Presets: aurora('#bg', { ...presets.ice })jagajaga (green), ice, ember, violet.


The background is a comonad

A Store s a is a pair: a function peek : s → a and a focused position pos : sa value of type a living in a space s, with one position singled out. Here s = Coord (a pixel) and a = Colour, so the aurora is a Store Coord Colour: the whole green field, plus the pixel we're looking at.

extract w    = w.peek(w.pos)                      -- the colour under the focus
extend  f w  = Store(p => f(seek(p, w)), w.pos)   -- recompute the WHOLE field,
                                                     each point free to consult
                                                     its neighbourhood
seek  p w    = Store(w.peek, p)                    -- move the focus

extend is the dual of monadic bind: instead of sequencing effects it spreads a local computation across every position. The whole picture is a pipeline of extends, read off at each pixel:

picture = extract . extend dither . extend blur . extend curtains $ positions
  1. extend curtains — light the 16 Gaussian curtain bands at every position.
  2. extend blur — average each point's 3×3 neighbourhood (peeks). This is the canonical comonadic op — genuine neighbourhood work, not just fmap.
  3. extend dither — add blue-noise (below).
  4. extract — read the colour out at each pixel.

A fragment shader is this comonad

| comonad | GLSL | |---|---| | peek | the shader body | | focus | gl_FragCoord | | extract | evaluating one fragment | | extend f | the GPU dispatching f over all fragments |

So the GPU renderer is the comonad, compiled — as a two-pass pipeline:

  • pass 1 renders extend curtains into an off-screen texture — the Store, materialised;
  • pass 2 is extract . extend dither . extend blur, where the texture sampler is peek, a neighbour tap is peeks, and the 3×3 average is extend.

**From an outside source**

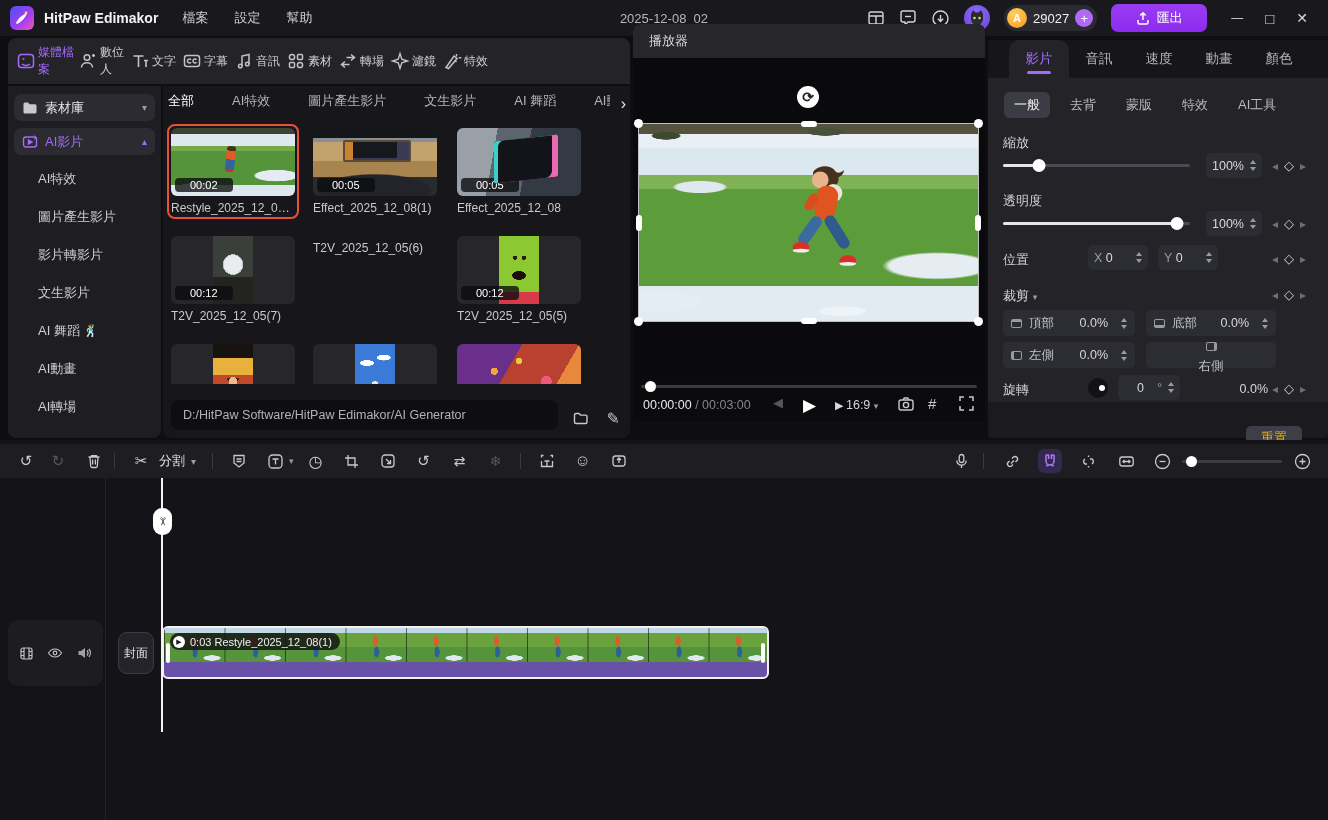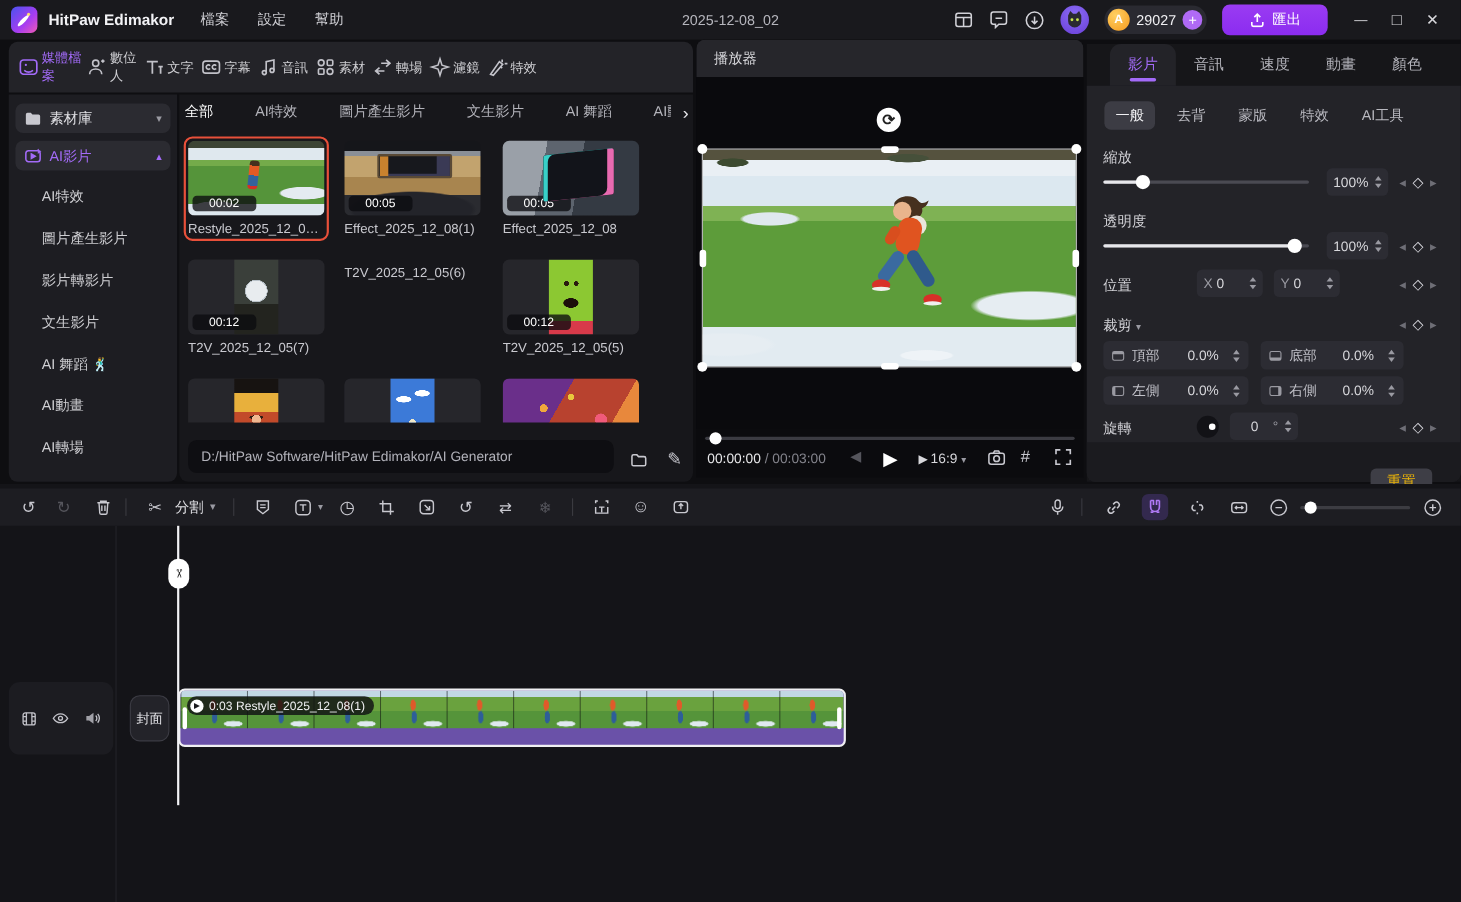"播放器" .player { top: 36px -> 24px }
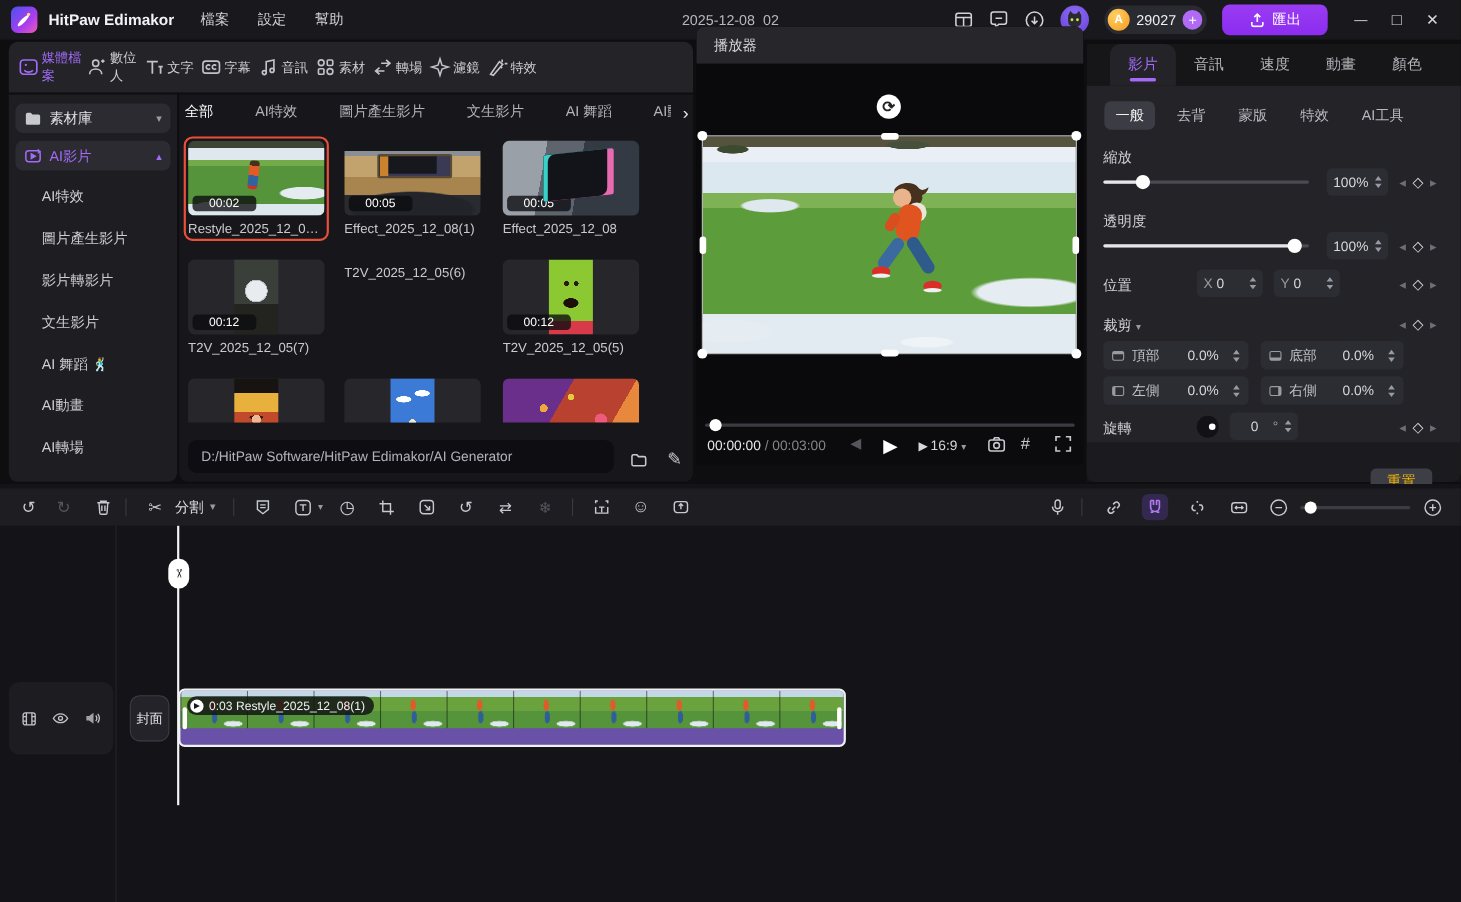"右側" div.cropbox { flex-direction: none -> column }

The src/cpu.js fallback spells the same thing out in plain JS with Store / extract / extend / seek. Read src/store.js and src/shaders.js.


Why it never bands

Smooth dark gradients band on 8-bit displays. coaurora fixes it the way signal theory says to:

  • TPDF dither, 2 LSB. Triangular-PDF noise (two summed uniforms) makes the quantization error's mean and variance independent of the signal — the formal condition for no contouring.
  • Applied last, right before the 8-bit write (no blur after it to average it away).
  • Blue noise (interleaved-gradient), so the residual noise sits above the eye's sensitivity peak — invisible grain.
  • Temporal: the pattern shifts each frame by a golden-ratio offset; your eye integrates ~3–4 frames toward the true value → ~1–2 extra effective bits.

Bonus: the screensaver

The aurora turned out to be a pretty good screensaver — so it's also one. Native macOS (Swift + Metal, rendering at 16-bit float with an extended-sRGB colorspace: a true 10-bit+ path no browser allows) and Windows (.scr, C + OpenGL, running the web shader near-verbatim). It lives on the screensaver branch, with prebuilt binaries on the releases page.

Notes

  • The canvas sits at z-index:-1, so keep your page's backdrop on html (or leave body transparent) — an opaque body background would paint over it.
  • Honours prefers-reduced-motion (renders one static frame).
  • Render resolution tracks device pixels, capped at resolutionCap to keep the GPU honest.
  • The curtains are analytic, so the GPU path is one curtain evaluation per pixel plus a cheap blur pass.